EDITOR: Boukman and Moses were leaders of two African liberation movements. Boukman was active in the Haitian revolution 300 years ago while Moses was an unbelievable one-man captain of the Hebrew caste in Egypt, 3,000 years ago. For both men, the slaves they led were the people of God. A theology of liberation was an explicit part of their weaponry in the struggle.

Boukman barely fills up one or two pages of Caribbean history, and as one would expect, he does not have any room in the castle of our imagination. In the case of Moses, his work appears in some five of the books in the Hebrew bible, which we call the Old Testament.{{more}} In the mind of Vincentians, mostly all those 30 years of age and older, Moses is one of the best examples of a servant of God, next to Joseph, son of Jacob, and Jesus Christ.

I want to put these two leaders in position as leaders of an underclass, and then listen to them speak. (Perhaps too I can put their manifestos alongside the thinking of European leaders of the abolition movement and see the difference).

Two hundred years ago, more or less, slaves from 100 estates in Northern Haiti used to meet on Sundays to plan their uprising. One evening, after their final meeting when they set the date and fixed the logistics, these 200 slave leaders from 100 estates, had a prayer meeting at Bois Caiman. Boukman spoke. You can say that he preached the sermon, or delivered the feature address, or gave the marching orders. Here are some of the words he spoke:

The God of the whites inspires them to do evil deeds, but our God calls us to do good. Our God will strengthen us… Symbols of the God of the whites. Listen to the word speaking ‘Freedom’ inside our hearts.

These words are terrifying to me, as Christian. Boukman sounds so much like Moses in Egypt, who put a distance between the God of the Pharaoh court and the God of the Hebrew underclass. The two were different, he said just like Boukman. Hear Moses in Exodus 3, as he gets the call to face the might of Pharaoh and to mobilize the disunited slaves:

When I go to these people and tell them the God of your ancestors is calling you to freedom, and they ask me “what is this God’s name?” What am I going to tell them? What name must I give them?

The question is bold, but necessary. Moses can’t face the might of Pharaoh, much less the warsome spirit broken people without a power higher than himself, and a power higher than Pharaoh and his spirituality. So Moses argued in this way:

What you calling me to do is dangerous, is like pure suicide. None of the two sides trusts me, but they might trust and respect you if you could show your credentials…

Moses was clearly saying this: The Pharaoh and his gods have no interest in setting these working people free. Only a God of their own will free them.
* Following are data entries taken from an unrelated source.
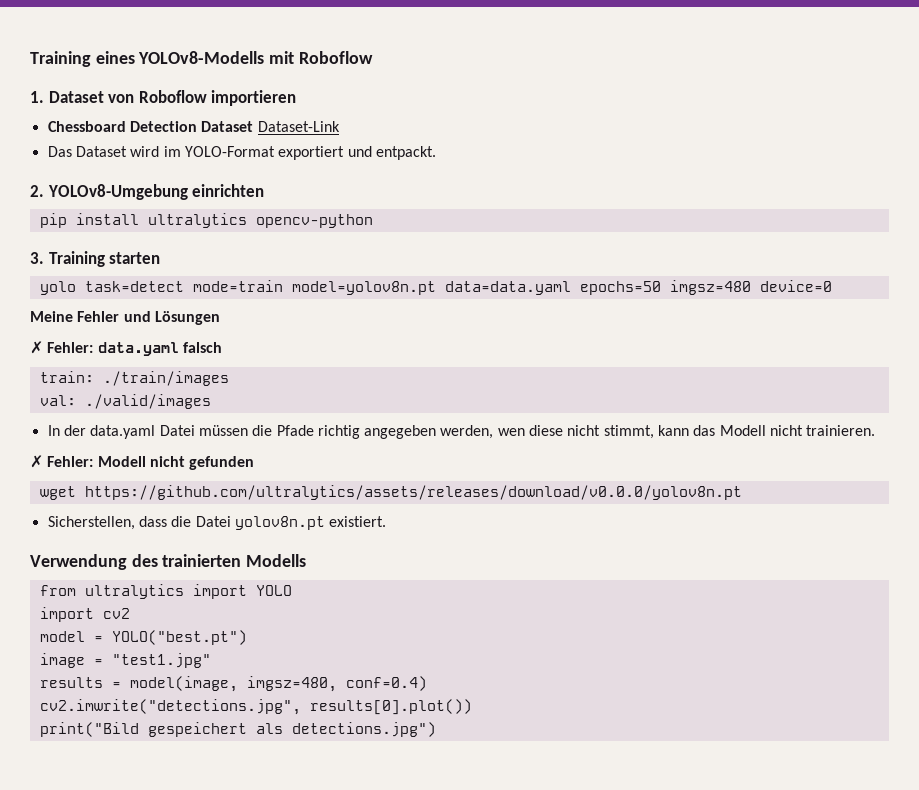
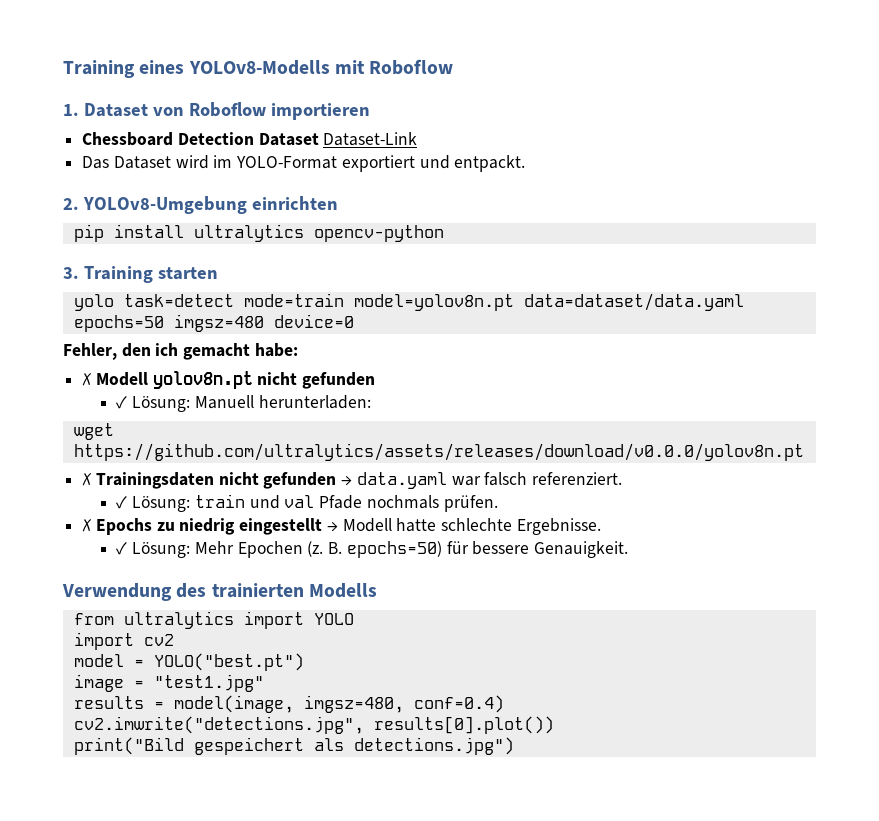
- yolo task=detect mode=train model=yolov8n.pt data=data.yaml epochs=50 imgsz=480 device=0
+ yolo task=detect mode=train model=yolov8n.pt data=dataset/data.yaml epochs=50 imgsz=480 device=0
- Meine Fehler und Lösungen
- ✗ Fehler: data.yaml falsch
- train: ./train/images
- val: ./valid/images
- In der data.yaml Datei müssen die Pfade richtig angegeben werden, wen diese nicht stimmt, kann das Modell nicht trainieren.
- ✗ Fehler: Modell nicht gefunden
+ Fehler, den ich gemacht habe:
+ ✗ Modell yolov8n.pt nicht gefunden
+ ✓ Lösung: Manuell herunterladen:
  wget https://github.com/ultralytics/assets/releases/download/v0.0.0/yolov8n.pt
- Sicherstellen, dass die Datei yolov8n.pt existiert.
+ ✗ Trainingsdaten nicht gefunden → data.yaml war falsch referenziert.
+ ✓ Lösung: train und val Pfade nochmals prüfen.
+ ✗ Epochs zu niedrig eingestellt → Modell hatte schlechte Ergebnisse.
+ ✓ Lösung: Mehr Epochen (z. B. epochs=50) für bessere Genauigkeit.

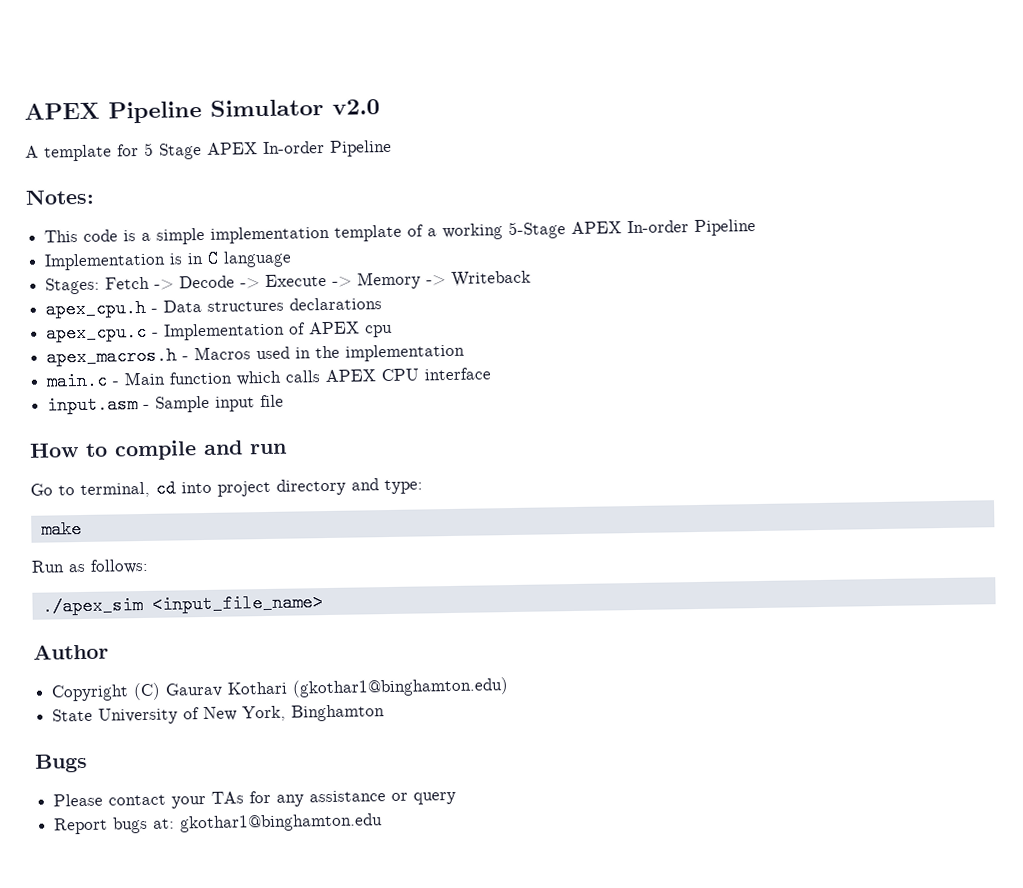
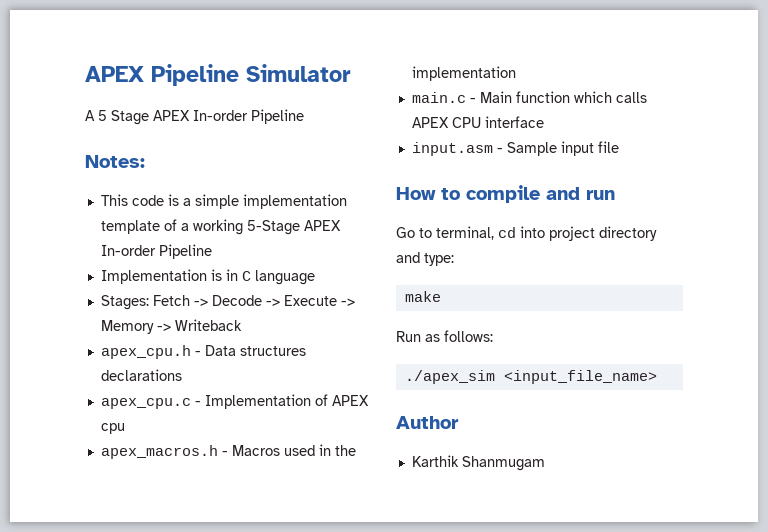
- APEX Pipeline Simulator v2.0
+ APEX Pipeline Simulator
- A template for 5 Stage APEX In-order Pipeline
+ A 5 Stage APEX In-order Pipeline
- Copyright (C) Gaurav Kothari (gkothar1@binghamton.edu)
- State University of New York, Binghamton
- Bugs
- Please contact your TAs for any assistance or query
- Report bugs at: gkothar1@binghamton.edu
+ Karthik Shanmugam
Only a God of their own will win their allegiance. Tell me, please, who you are so these people can have confidence in you and then in me, and then in our mission of freedom. What Moses was asking for – God who stood on the side of freedom for the oppressed – was that Boukman proclaimed: Our God – not the god of the enslavers – calls us to justice and right actions. God speaks in our hearts. The God of the whites speaks with whips and guns and cruelty.

Boukman from Haiti was killed about three months after his recorded announcement from God, but the struggle that he represented did lead to a deliverance never before seen in this part of the world. It seems to me that both Boukman and Moses attest that to be free from caste like domination requires a spirituality of a distinct covenant with God.

The British abolitionists were mostly or entirely persons of Christian faith, but they were weak on the Boukman – Moses commitment to slaves liberation. They were limited ‘tot heir caste’, unable to commit “class suicide” and stand in the shoes of the oppressed. It is their theology and their Christianity that we have inherited.

Even 180 years ago, in 1823, when at last the British abolitionists began to call for emancipation they wanted an emancipation that would not disturb British society or British colonial rule – a gentle emancipation. Eric William quotes Buxton one of the abolition spokesmen:

We shall leave it (slavery) gently to decay – slowly, silently, almost imperceptibly to die away and be forgotten.

Buxton seems to have been a prophetic voice. Have we not forgotten slavery, as he wished? On the other hand, Moses’ people have not forgotten their slavery and the God who was on their side.

Let us remember Boukman, as we remember Moses, and revitalise and relive the liberation God has dressed us in.